Strokes are a lot deadlier and more disabling than they have to be. That's because so many people buy in to all the misinformation about strokes - what causes them and how they can be prevented and treated.
Here are 10 deadly myths about stroke, assembled with the help of University of Tennessee stroke expert Dr. John Beuerlein.
Myth: Stroke affects the heart
Stroke affects the brain, not the heart. It's caused by an interruption of blood flow, often when a clot breaks free from the heart and travels via the bloodstream to the brain, where it blocks an artery. This kind of stroke is often the result of atrial fibrillation, a heart rhythm abnormality that can often be successfully controlled with blood thinners like warfarin.
Myth: Only old people have strokes
Strokes are more common in older people, but they strike people of all ages - even infants. Nearly 25 percent of strokes occur in people under age 65. After age 35, the risk for stroke doubles every 10 years. In young people, strokes are often associated with sickle cell disease, blood vessel abnormalities like aneurysms, or abuse of cocaine or other drugs.
Myth: Strokes can't be prevented
Stroke not preventable?

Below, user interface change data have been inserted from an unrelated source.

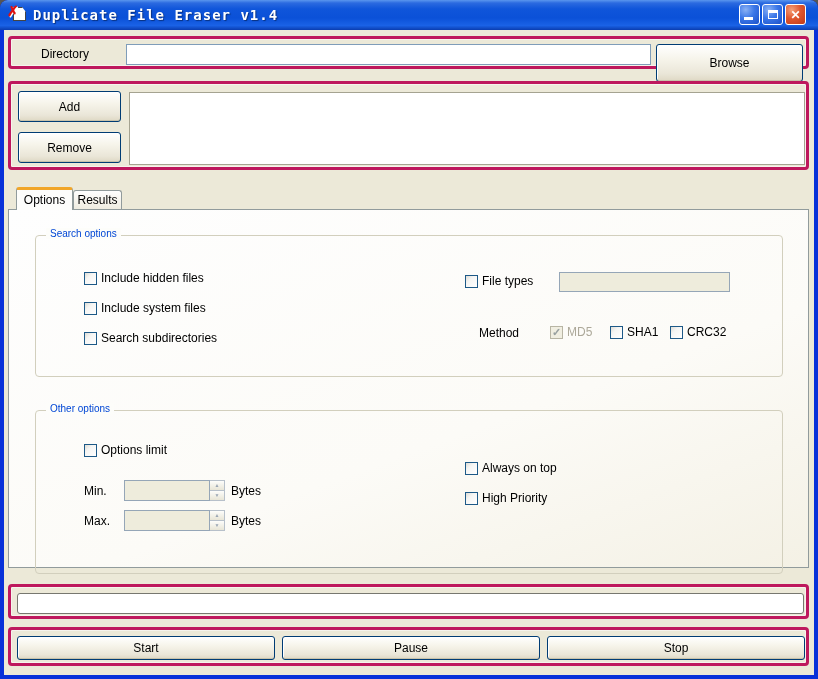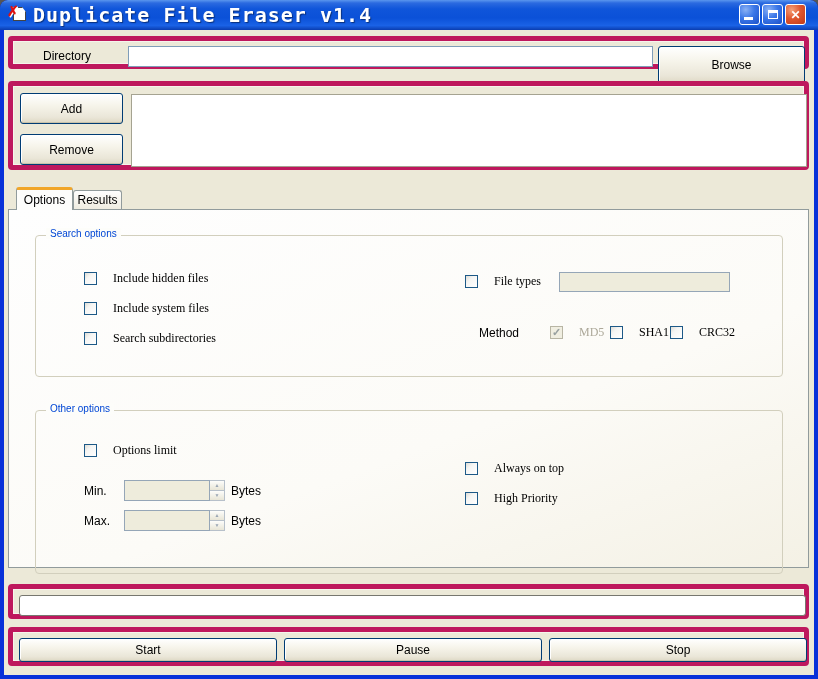"Duplicate File Eraser v1.4" .title-text { font-size: 20px -> 14px }
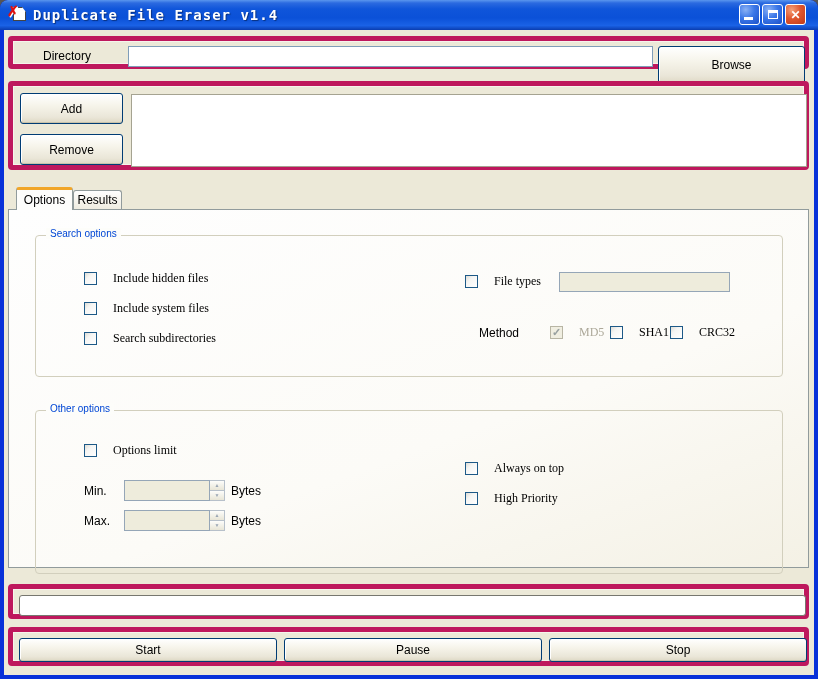"Directory" .panel { border: 5px solid #be185d -> 3px solid #be185d }
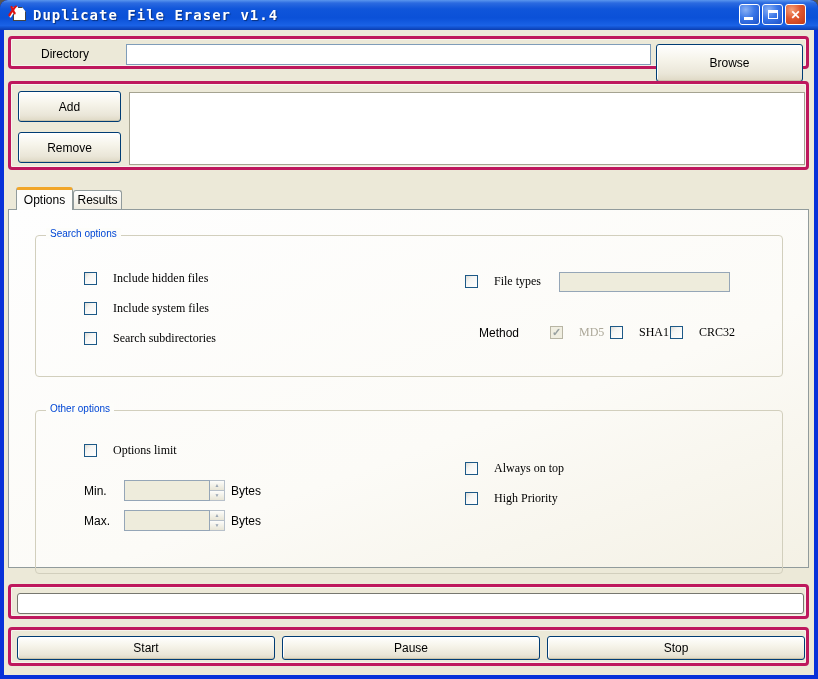"Include hidden files" .cb-label { font-family: Liberation Serif, serif -> none; margin-left: 16px -> 4px }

Far from it. There are many avoidable risk factors for stroke, including uncontrolled high blood pressure, high cholesterol and/or triglycerides, and smoking (which doubles the risk). Drug therapy and lifestyle strategies, including weight loss, can greatly reduce your risk.
Myth: Urgent care isn't needed
Stroke is a medical emergency. Call 911 at once if there are stroke symptoms, such as weakness, paralysis, double vision, vision loss, sudden difficulty speaking, unexplained dizziness, or loss
of balance. Strokes can be treated with clot-busting drugs and surgical techniques, but it's essential that they be used as soon as possible - ideally within four-and-a-half hours, says Dr. Beuerlein.
Myth: Pain is the #1 symptom
Most strokes cause little or no pain. Some people think a stroke causes "the worst headache of my life," but that description better fits another condition known as subarachnoid hemorrhage, which is bleeding between the brain and the thin tissues that surround it.
Myth: It's possible to "sleep off" symptoms
Some people who experience numbness or weakness as a result of stroke attempt to "sleep off" their symptoms. Bad idea. That squanders valuable time - and can lead to more significant disability.
Myth: Stopping medication makes sense
Some stroke patients think they can stop taking prescribed medications for stroke once they feel better. But strokes are often associated with high blood pressure, high cholesterol, or other problems that don't go away on their own.
Myth: Stroke isn't hereditary
Your risk for stroke is increased if a parent, grandparent, or sibling had a stroke.
Myth: Stroke recovery happens fast
Recovery from stroke can take years. In fact, says Dr. Beuerlein, it can continue for the rest of one's life - even if treatment brings rapid improvements. It's important for stroke patients to control the risk factors that caused the stroke - or a recurrence is likely.
Myth: Mini-strokes don't need treatment
Strokes are sometimes preceded by transient ischemic attacks, a.k.a. TIAs. These "mini-strokes" produce the same sorts of symptoms stroke produces but quickly go away. Yet just because symptoms go away doesn't mean TIAs should be ignored. About one in three people who have a TIA go on to suffer a full-blown stroke. If you have symptoms suggestive of stroke or TIA, call 911 at once - and get to the emergency department.
Myth: Strokes are rare
Stroke is the #3 cause of death in the U.S., claiming the lives of more than 160,000 people each year. It's also the leading cause of preventable disability. Five percent of people over age 65 have had some form of stroke.